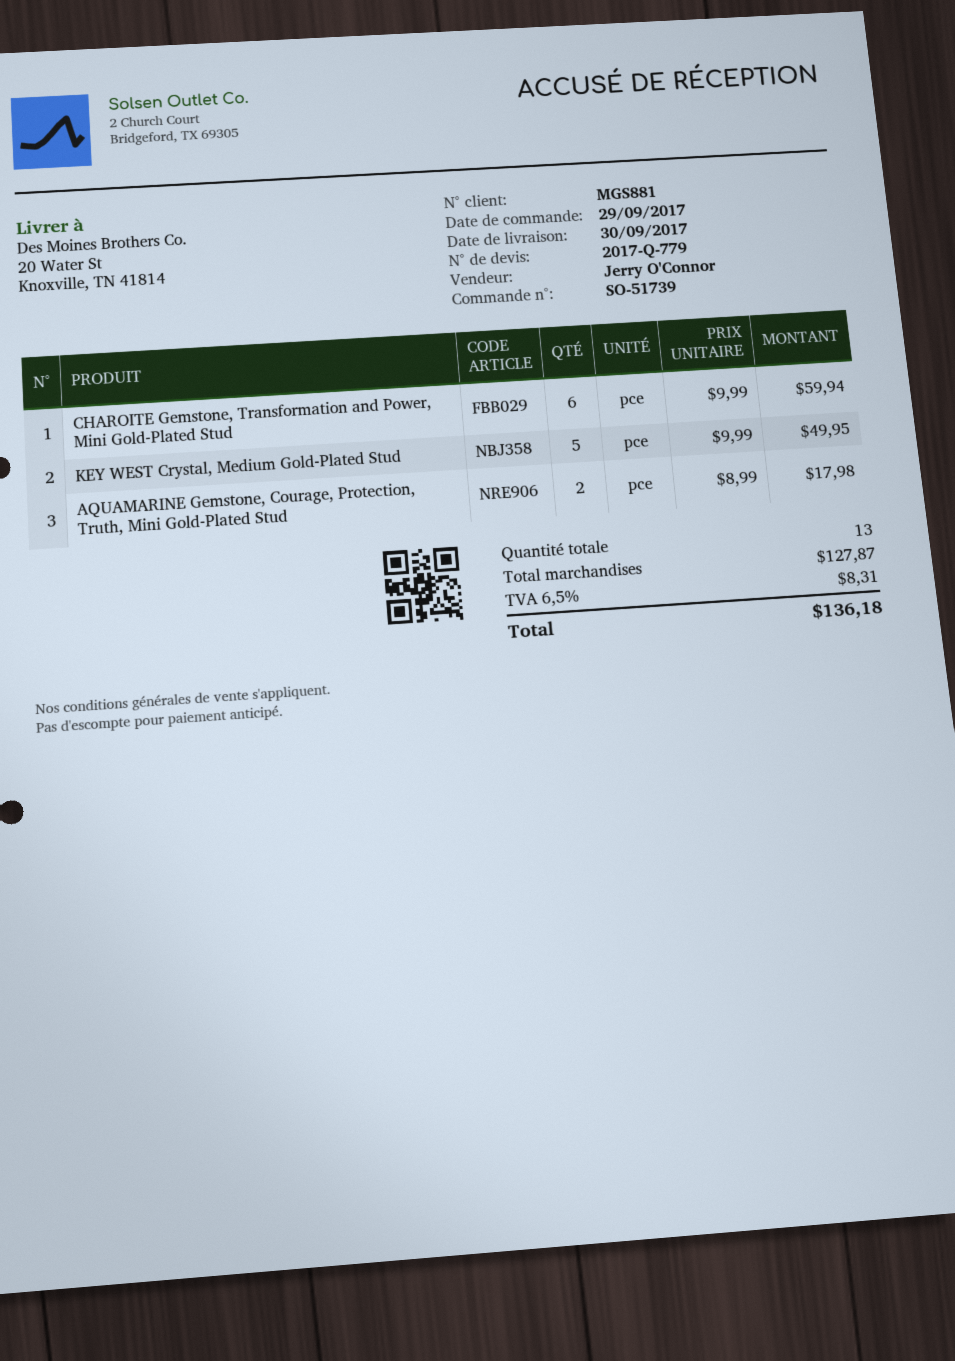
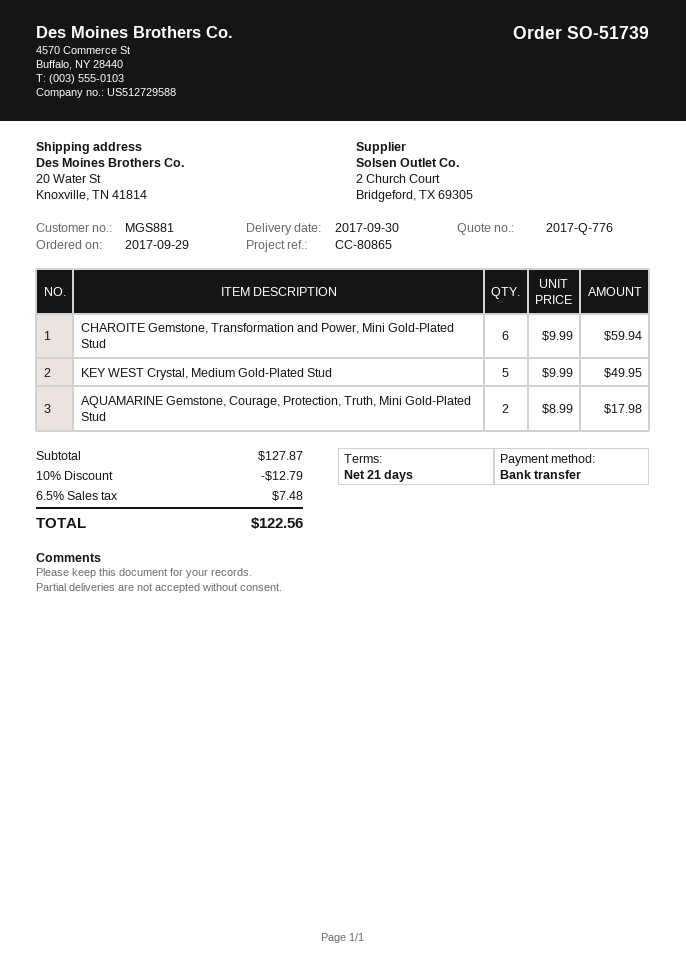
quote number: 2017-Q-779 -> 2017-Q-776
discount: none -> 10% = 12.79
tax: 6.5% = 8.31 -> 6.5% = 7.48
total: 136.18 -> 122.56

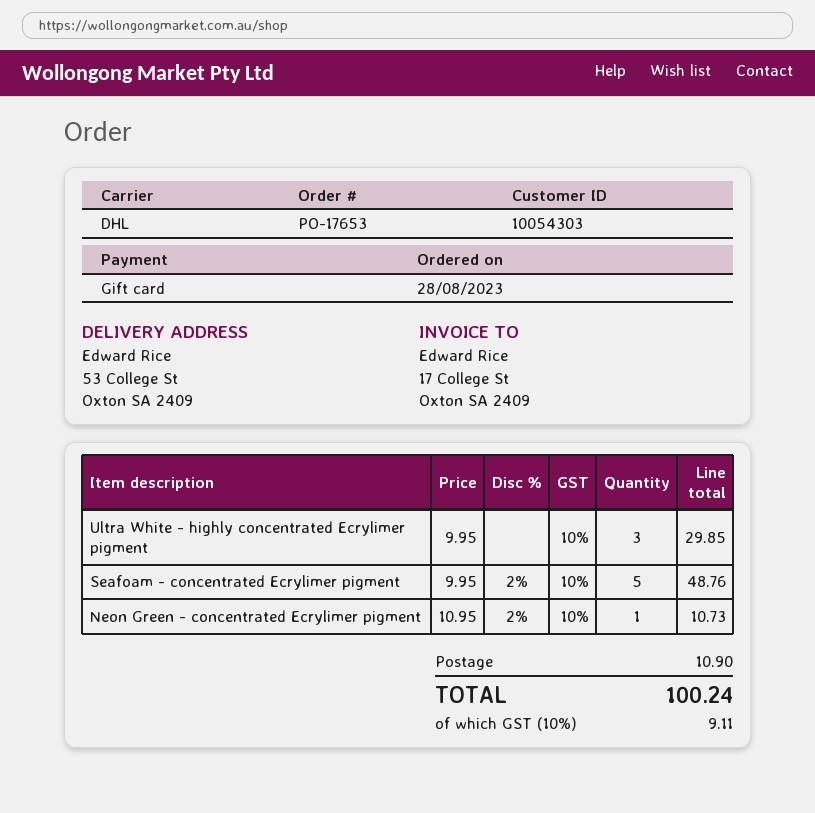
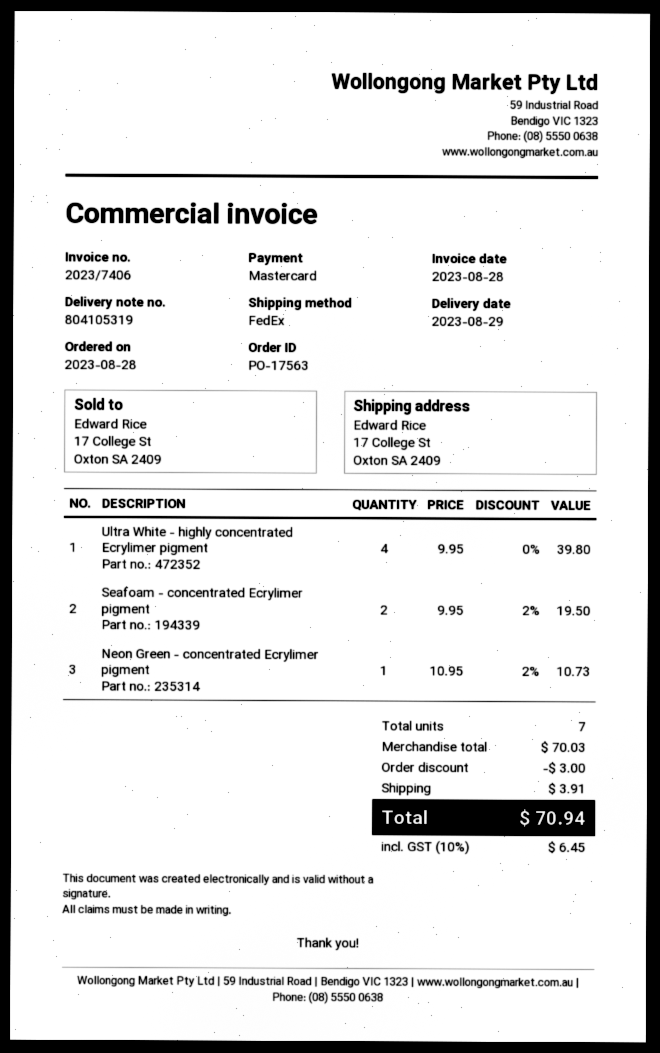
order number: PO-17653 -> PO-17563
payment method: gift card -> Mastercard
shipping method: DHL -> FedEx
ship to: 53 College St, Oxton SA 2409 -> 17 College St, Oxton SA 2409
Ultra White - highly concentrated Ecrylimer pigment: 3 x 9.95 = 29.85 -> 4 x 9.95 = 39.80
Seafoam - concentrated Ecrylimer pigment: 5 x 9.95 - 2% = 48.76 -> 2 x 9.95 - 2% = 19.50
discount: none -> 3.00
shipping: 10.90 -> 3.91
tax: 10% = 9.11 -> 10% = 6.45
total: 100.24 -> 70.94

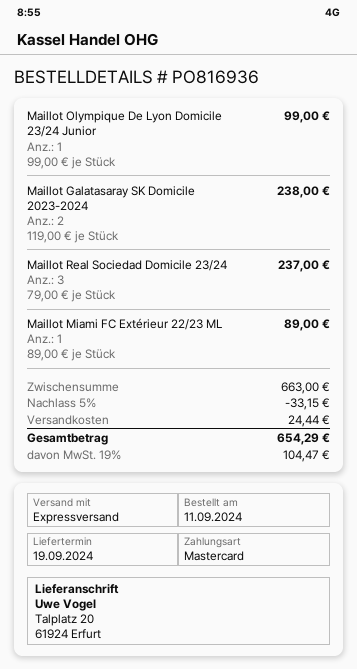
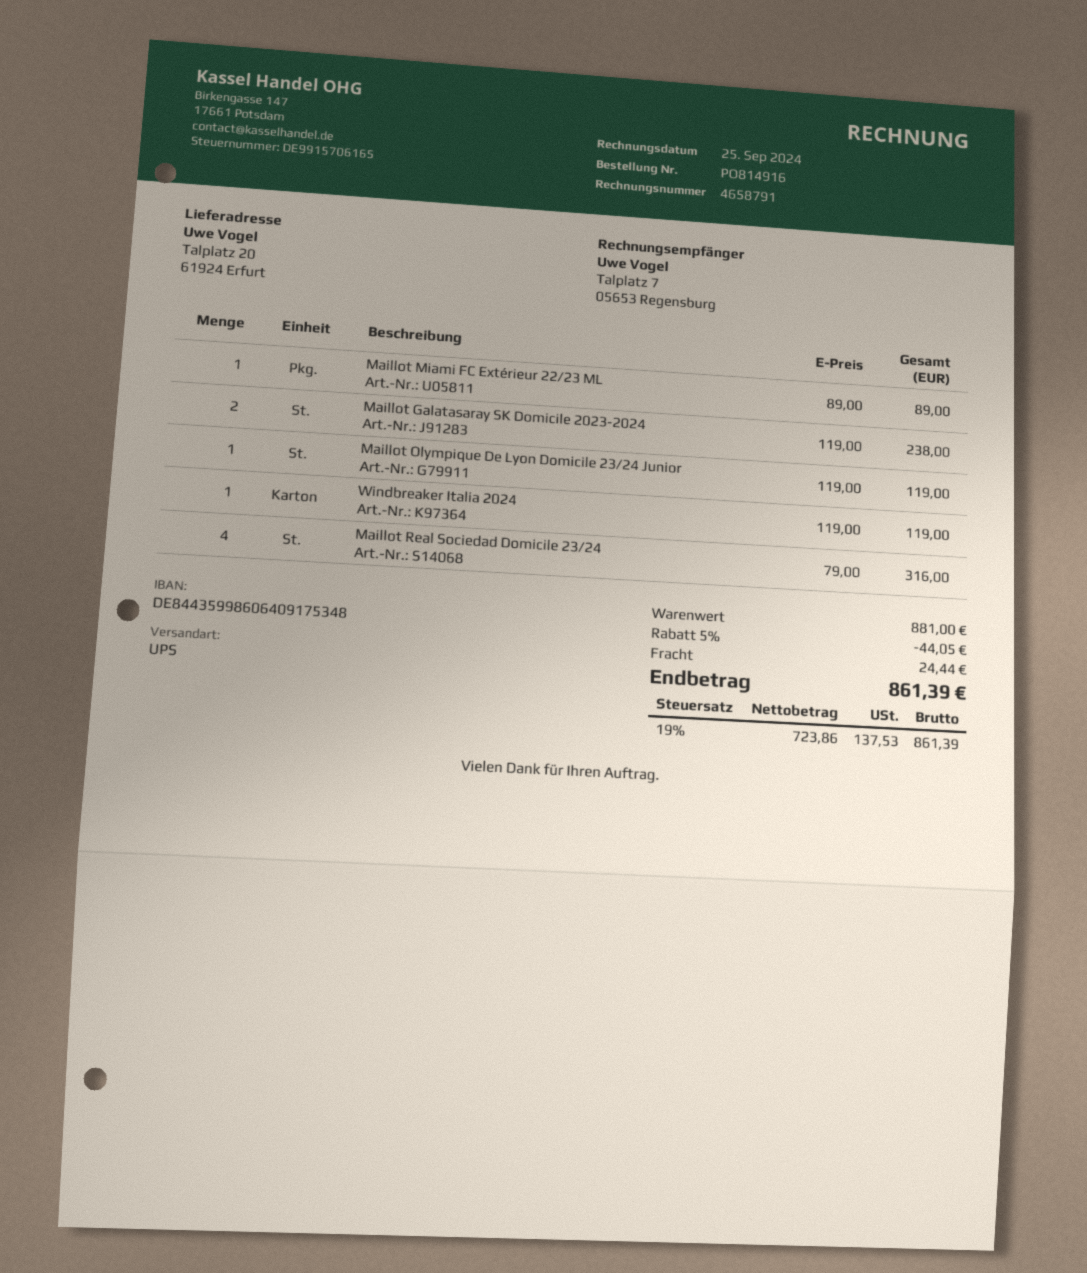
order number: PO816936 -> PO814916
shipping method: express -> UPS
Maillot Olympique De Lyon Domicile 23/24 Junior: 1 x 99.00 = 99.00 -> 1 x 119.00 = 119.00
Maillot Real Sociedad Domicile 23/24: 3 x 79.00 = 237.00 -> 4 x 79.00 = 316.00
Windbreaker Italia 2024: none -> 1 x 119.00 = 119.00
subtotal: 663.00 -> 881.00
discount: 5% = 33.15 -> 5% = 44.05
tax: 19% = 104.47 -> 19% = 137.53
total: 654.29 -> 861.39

- What needs to be done: Starting from the line containing "discount: 5% = 33.15 -> 5% = 44.05", repeat each line through the end of the entries, exactly.

- Reply:
discount: 5% = 33.15 -> 5% = 44.05
tax: 19% = 104.47 -> 19% = 137.53
total: 654.29 -> 861.39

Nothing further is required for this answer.